Si la plupart des représentants en régimes collectifs ne voient pas d’inconvénient à dévoiler leur rémunération, ils souhaitent que la transparence s’applique à tous les acteurs du milieu.

« ­Il est probable que [le promoteur de régime] trouve que ma commission représente beaucoup d’argent, note ­Patrice ­Beaudoin, conseiller en assurance et rentes collectives pour les ­Services ­Financiers ­Patrice ­Beaudoin. Sauf qu’il ne voit pas tous les frais que cela couvre. Mes déplacements, mes adjoints, mes appels, mon bureau, etc. S’il trouve que c’est trop, très bien, enlevons la commission et je vais facturer des honoraires pour chaque déplacement et chaque fois que j’aurai un de ses employés au téléphone. Ça va lui faire pas mal plus. »

Les intermédiaires accusent ainsi les assureurs de vouloir afficher les commissions qui leur sont payées afin de reprendre les rênes, et en fin de compte de faire des ventes directes. Car si pour l’instant ­celles-ci ne sont autorisées que pour un petit nombre de produits, rien ne dit que la législation ne va pas évoluer.

« ­Les assureurs voudraient ne plus nous verser de commissions, avance M. Beaudoin. Soit pour faire des ventes directes, soit pour que ce soit le client qui nous paie en honoraires. Leur stratégie, c’est de dire que les primes seraient moins élevées sans commission. Si le client se plaint, ils lui répondront de regarder ce que lui coûte le conseiller et l’inviteront à faire affaire directement avec eux. »

Denis ­Gobeille, expert en ressources humaines et en déontologie, ­lui-même conseiller en régimes d’assurance collective, croit pour sa part que les employeurs feraient alors complètement fausse route. Il explique que dans un contexte de raréfaction de la ­main-d’œuvre qualifiée, le plus gros défi des entreprises est l’absentéisme. Et qu’en la matière, les conseillers adoptant une approche globale et connaissant bien le marché des avantages sociaux dans son ensemble sont capables de fournir une proposition adaptée à chaque client.

« ­Imaginons que les salariés d’une entreprise présentent beaucoup de problèmes ­musculo-squelettiques, ­illustre-t-il. Il serait plus intéressant pour elle de faire venir un physiothérapeute dans ses locaux une journée par semaine en prévention, plutôt que d’envoyer ses travailleurs accidentés dans des cliniques privées. Ça va lui coûter le salaire journalier d’un physio, mais elle économise tous les frais d’opération et ceux liés à l’absentéisme. »

« ­Aller chercher les pharmaciens »

L’ACCAP a beau affirmer que le seul objectif de la ligne directrice est d’assurer une meilleure transparence au client et que « d’aucune façon et à aucun moment les assureurs n’ont eu comme objectif de modifier la façon dont les produits collectifs sont distribués », nombre d’intermédiaires ont ainsi l’impression de faire les frais d’un « stratagème ».
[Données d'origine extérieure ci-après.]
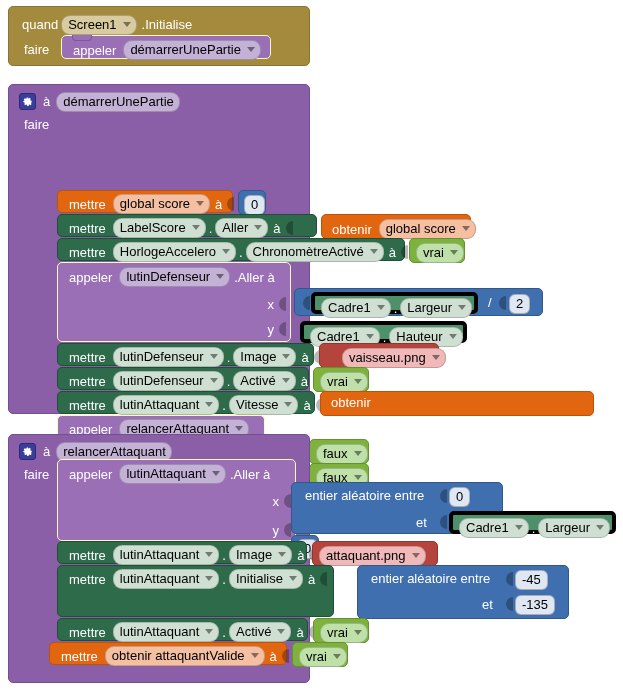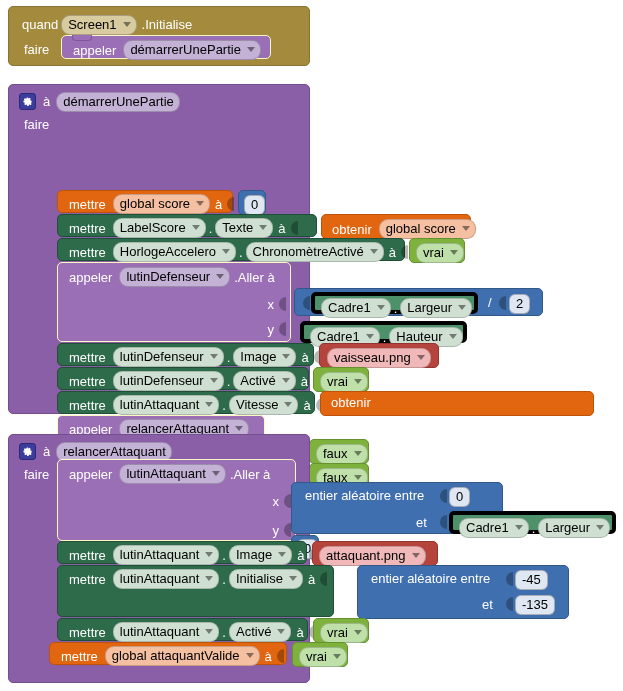--- a/index.html
+++ b/index.html
@@ -132,7 +132,7 @@
         </span>
         <span class="lbl" style="padding:0 3px;">.</span>
         <span class="fld">
-          <span>Texte</span>
+          <span>Aller</span>
           <i class="car"></i>
         </span>
         <span class="lbl" style="padding-left:5px;">à</span>

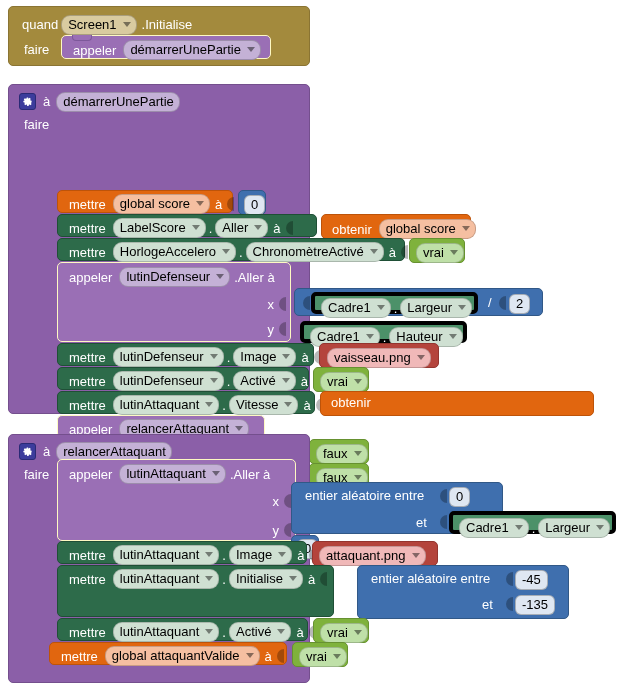--- a/index.html
+++ b/index.html
@@ -255,7 +255,7 @@
           </span>
       </div>
       <div class="blk c-text" style="left:261px;top:-1px;width:120px;height:25px;">
-        <span class="fld red-light" style="position:absolute;left:7px;top:4px;">
+        <span class="fld red-light" style="position:absolute;left:22px;top:4px;">
           <span>vaisseau.png</span>
           <i class="car"></i>
         </span>

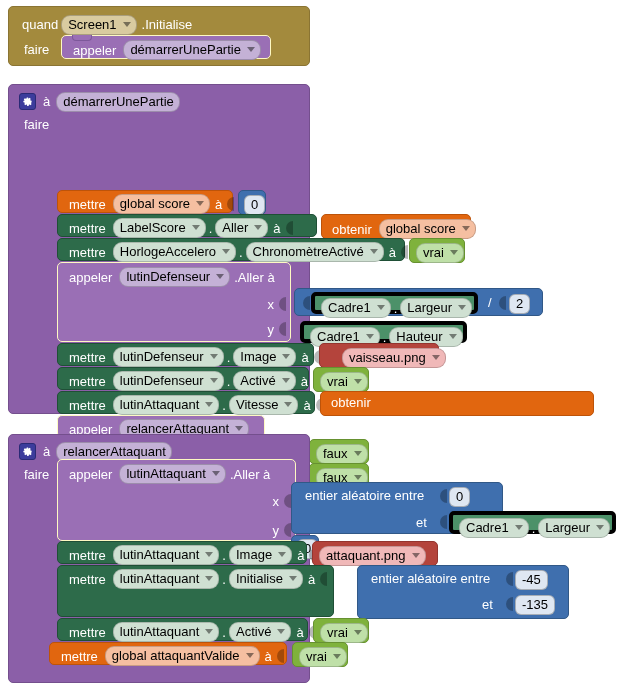--- a/index.html
+++ b/index.html
@@ -524,7 +524,7 @@
       <div class="row" style="position:absolute;left:8px;top:3px;">
         <span class="lbl">mettre</span>
         <span class="fld orange" style="margin-left:4px;">
-          <span>global attaquantValide</span>
+          <span>obtenir attaquantValide</span>
           <i class="car"></i>
         </span>
         <span class="lbl" style="padding-left:5px;">à</span>

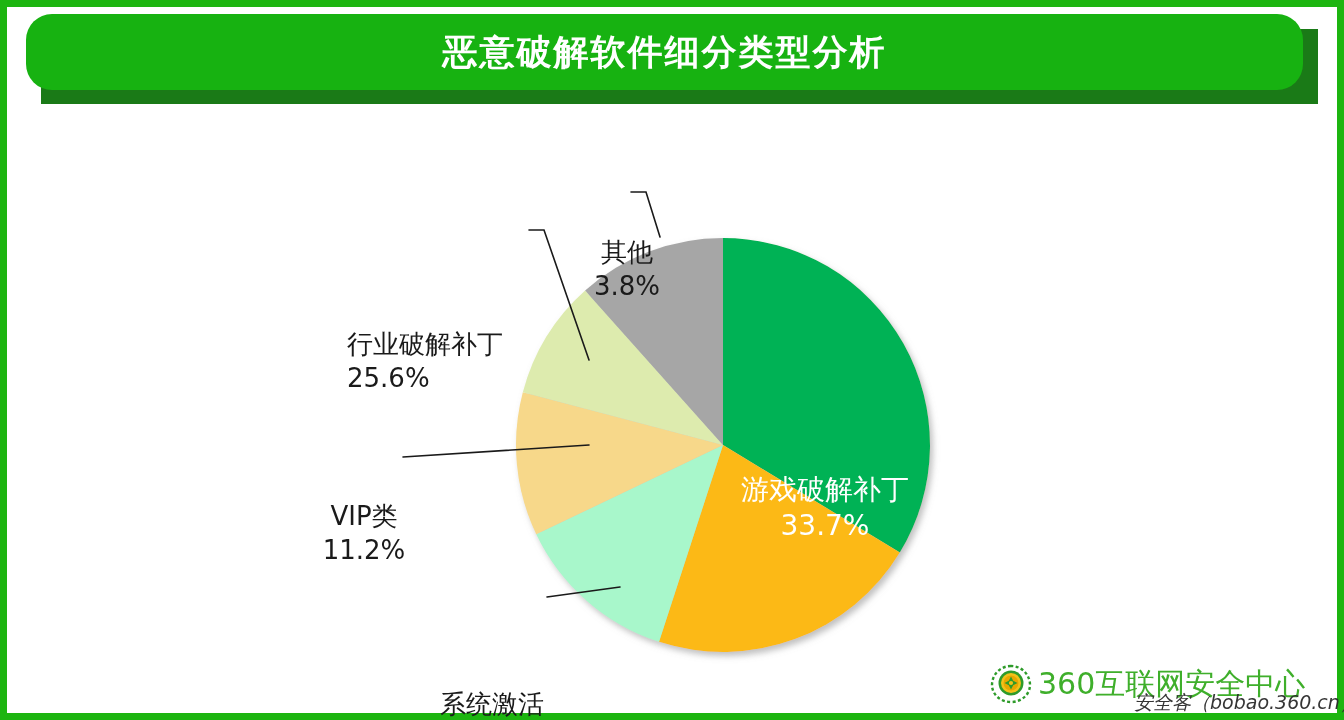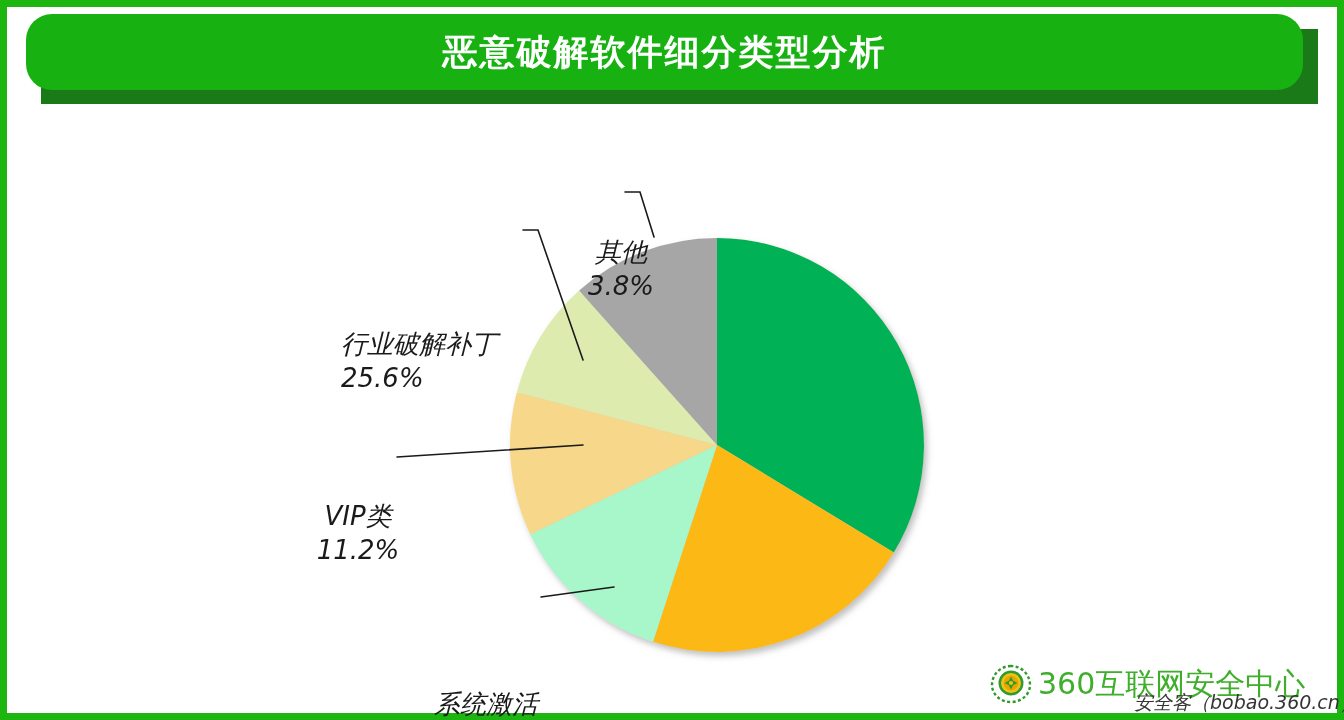--- a/index.html
+++ b/index.html
@@ -60,8 +60,8 @@
   
   .chart-area {
     position: absolute;
-    left: 11px; top: 110px;
-    width: 1218px; height: 600px; font-style: italic;
+    left: 17px; top: 110px;
+    width: 1218px; height: 600px;
   }
   .pie-svg {
     position: absolute;

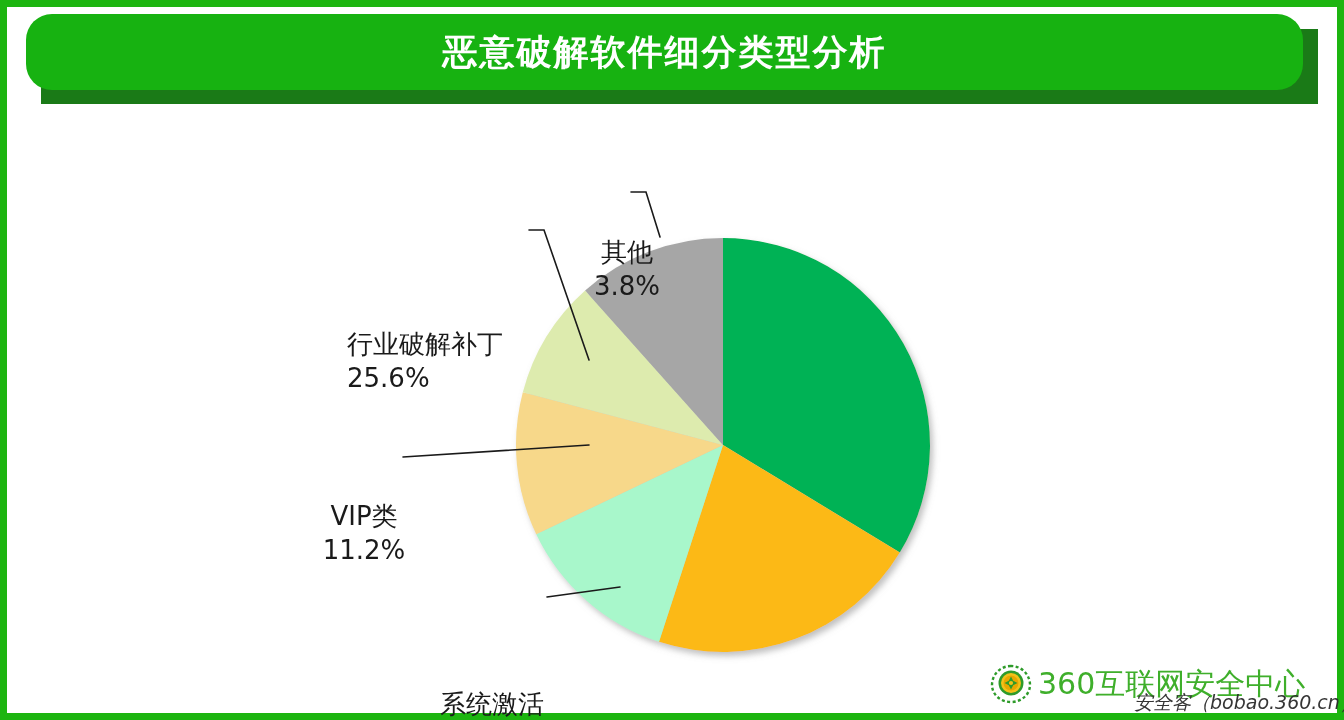--- a/index.html
+++ b/index.html
@@ -201,6 +201,10 @@
 
     </div>
 
+    <div class="lbl-inner lbl-game">
+      <span class="name">游戏破解补丁</span>
+      <span class="pct">33.7%</span>
+    </div>
 
     <div class="lbl-inner lbl-disk">
     </div>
Ils font par ailleurs valoir qu’ils ne sont pas les premiers à avoir été ainsi sacrifiés sur l’autel de la transparence. Les pharmaciens l’auraient été avant eux.

Depuis le mois de septembre, ces derniers doivent déclarer leurs honoraires sur leurs reçus, rappelle ­François ­Desrochers, président d’Avanco et conseiller agréé en avantages sociaux et en assurance et rentes collectives. « ­Pourquoi pas ? ­Mais les assureurs ont réussi à leur faire divulguer leur rémunération, sans divulguer la leur. On dirait qu’ils tentent de répéter cet exploit avec nous. Il est vrai qu’ils ont rendu publics leurs profits moyens en tant qu’industrie, mais on sait bien que les profits ne sont qu’une petite partie de la rémunération. Les pharmaciens sont tenus de déclarer toute leur rémunération, pas seulement la petite portion qui leur reste en profit. »

M. Desrochers prévient enfin que, telle quelle, la pilule ne passera pas et qu’un mouvement se met déjà en branle du côté des conseillers pour « aller chercher les pharmaciens ».

« ­Afin de faire en sorte que tous les acteurs de l’industrie soient traités avec les mêmes critères de transparence », ­conclut-il.

Les renseignements divulgués

  • Pour les régimes collectifs de retraite, il s’agit de toute forme de rémunération liée aux transferts et à la conservation, les flux de trésorerie, les commissions de suivi, les bonis, les allocations de marketing, les indemnités de transition, les indemnités de parrainage et les incitatifs sous forme de voyages et de conférences.
  • Pour les régimes collectifs d’assurance, il s’agit de toute forme de rémunération liée aux primes ou aux sinistres, les bonis, les allocations de marketing, les indemnités de transition, les indemnités de parrainage et les incitatifs sous forme de voyages et de conférences.